The data generated by the project will ensure that young melanoma patients are not left behind in innovations in personalised medicine, making a real difference to people in the prime of their lives.

Melanoma Genome Project

In August 2012 Melanoma Institute Australia launched the Melanoma Genome Project to map the DNA of 500 tumours stored in our BioSpecimen Bank. It’s an ambitious idea that seeks to change how melanoma is diagnosed and treated by identifying the common genetic mutations that lead to melanoma. The ultimate goal is to enable doctors to personalise each patient’s treatment.

The project is using DNA analysis to unravel the disease's genetic secrets. Secrets like why melanomas that look similar can behave so differently. Some melanomas have a greater chance to recur after surgery or respond differently to drug treatment, and we don’t know why. Answering questions like this will help develop new treatments and create tests that show which patients are most at risk.

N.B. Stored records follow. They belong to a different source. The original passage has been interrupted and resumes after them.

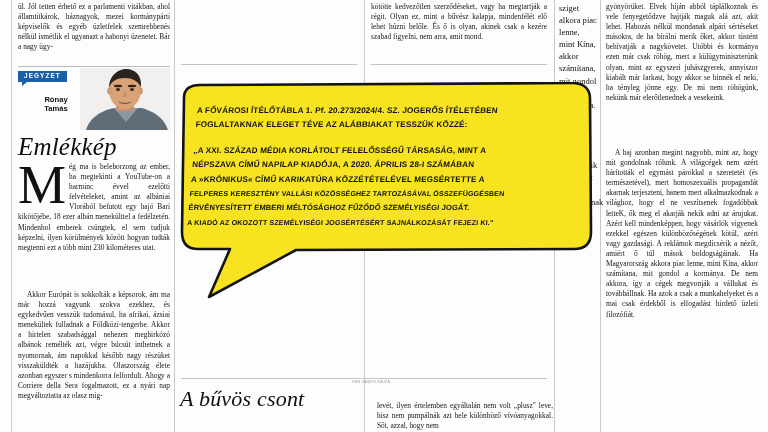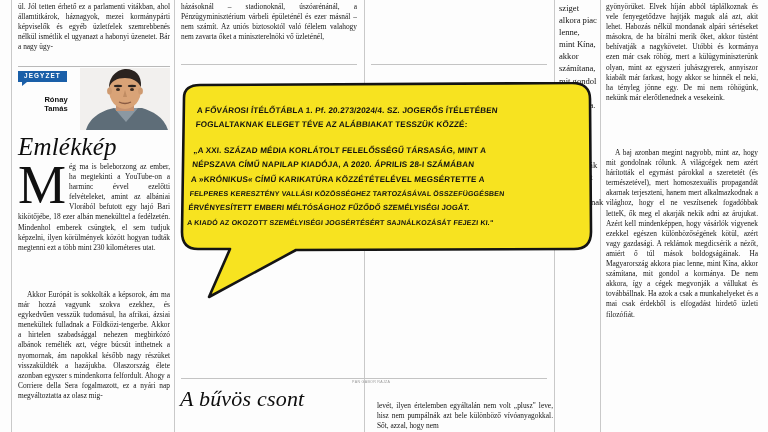--- a/index.html
+++ b/index.html
@@ -238,9 +238,6 @@
     <p style="text-indent:9px;">Akkor Európát is sokkolták a képsorok, ám ma már hozzá vagyunk szokva ezekhez, és egykedvűen vesszük tudomásul, ha afrikai, ázsiai menekültek fulladnak a Földközi-tengerbe. Akkor a hirtelen szabadsággal nehezen megbirkózó albánok remélték azt, végre búcsút inthetnek a nyomornak, ám napokkal később nagy részüket visszaküldték a hazájukba. Olaszország élete azonban egyszer s mindenkorra felfordult. Ahogy a Corriere della Sera fogalmazott, ez a nyári nap megváltoztatta az olasz mig-</p>
   </div>
 
-  <div class="col" style="left:181px; top:2px; width:176px;">
-    <p>házásoknál – stadionoknál, úszóarénánál, a Pénzügyminisztérium várbeli épületénél és ezer másnál – nem számít. Az uniós biztosoktól való félelem valahogy nem zavarta őket a miniszterelnöki vő üzleténél,</p>
-  </div>
   <div class="hrule" style="left:181px; top:64px; width:176px;"></div>
 
   <div class="hrule" style="left:371px; top:64px; width:176px;"></div>

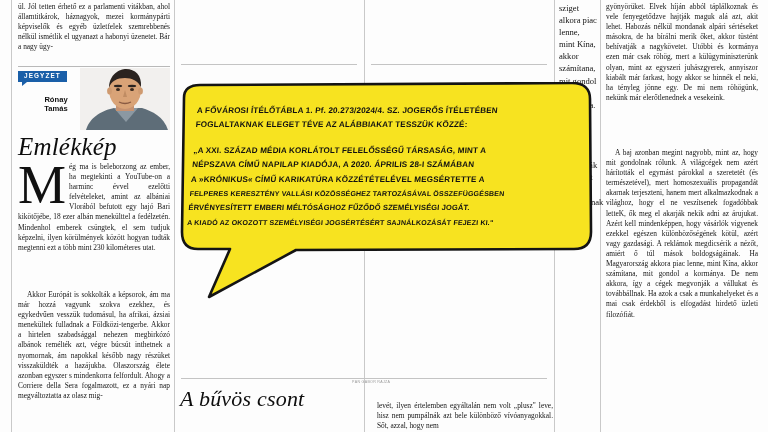--- a/index.html
+++ b/index.html
@@ -240,6 +240,9 @@
 
   <div class="hrule" style="left:181px; top:64px; width:176px;"></div>
 
+  <div class="col" style="left:371px; top:2px; width:176px;">
+    <p>kötötte kedvezőtlen szerződéseket, vagy ha megtartják a régit. Olyan ez, mint a bűvész kalapja, mindenfélét elő lehet húzni belőle. És ő is olyan, akinek csak a kezére szabad figyelni, nem arra, amit mond.</p>
+  </div>
   <div class="hrule" style="left:371px; top:64px; width:176px;"></div>
 
   <div class="pullcol" style="left:559px; top:2px; width:38px;">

“We would be astonished if this work does not, over time, translate into a major extension of life for thousands of people worldwide with melanoma.”

Professor Graham Mann,
Co-Director of Research

It’s the largest melanoma research effort ever undertaken in Australia, with a national coalition of researchers from Melanoma Institute Australia, The University of Sydney, Westmead Millennium Institute, Royal Prince Alfred Hospital and the Queensland Institute of Medical Research working together.

Our Melanoma Genome Project team recently played a crucial role in a global study that discovered cutaneous melanoma has four distinct subtypes. The breakthrough helps pave the way for more tailored individual, ‘personalised’ medicine for melanoma patients. Samples from our BioSpecimen Bank made up close to a third of the global contributions to ‘The Cancer Genome Atlas’ (TCGA), a five year study of tumours from over 300 patients.

In addition, our Melanoma Genome Project was endorsed by the International Cancer Genome Consortium early in 2015 and first results are soon to be published.